Joseph Emerson Worcester (August 24, 1784 - October 27, 1865) was an American lexicographer who was the chief competitor to Noah Webster of Webster's Dictionary in the mid-nineteenth-century. Their rivalry became known as the "dictionary wars". Worcester's dictionaries focused on traditional pronunciation and spelling, unlike Noah Webster's attempts to Americanize words. Worcester was respected by American writers and his dictionary maintained a strong hold on the American marketplace until a later, posthumous version of Webster's book appeared in 1864, with Worcester dying the following year.

==Biography==
===Early life===
Worcester was born August 24, 1784, in Bedford, New Hampshire, and worked on a farm in his youth, entering Phillips Academy, Andover, in 1805. In 1809, he entered Yale University and graduated in two years. He began a school in Salem, Massachusetts, in March 1812, but gave up on the project by 1815. One of his students had been a young Nathaniel Hawthorne; Worcester tutored Hawthorne privately at the boy's home. During this time, Worcester worked on several works on geography, including A Geographical Dictionary, or Universal Gazetteer, Ancient and Modern, which was published in 1817. In 1823, he was elected a Fellow of the American Academy of Arts and Sciences He wrote a much-used textbook, Elements of History, Ancient and Modern, accompanied by an Historical Atlas, published in 1827. Worcester collected philological works and wrote a journal in Europe in 1831. For many years, he co-edited the annual American Almanac and Repository of Useful Knowledge.

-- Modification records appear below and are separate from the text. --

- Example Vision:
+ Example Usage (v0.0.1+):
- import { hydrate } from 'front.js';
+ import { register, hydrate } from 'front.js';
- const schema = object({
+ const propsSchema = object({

He earned LL.D. degrees from Brown University (1847) and Dartmouth College (1856).

===Dictionary war===
Worcester's first edited dictionary was an abridgment of Samuel Johnson's English Dictionary, as Improved by Todd, and Abridged by Chalmers; with Walker's Pronouncing Dictionary Combined, published in the United States in 1827, the year before Noah Webster's American Dictionary appeared. Having worked as an assistant on the production of Webster's dictionary, he produced an abridgment of Webster's work in 1829. Worcester believed that Webster's dictionary sacrificed tradition and elegance. Worcester's version added new words, excluded etymology, and focused on pronunciation.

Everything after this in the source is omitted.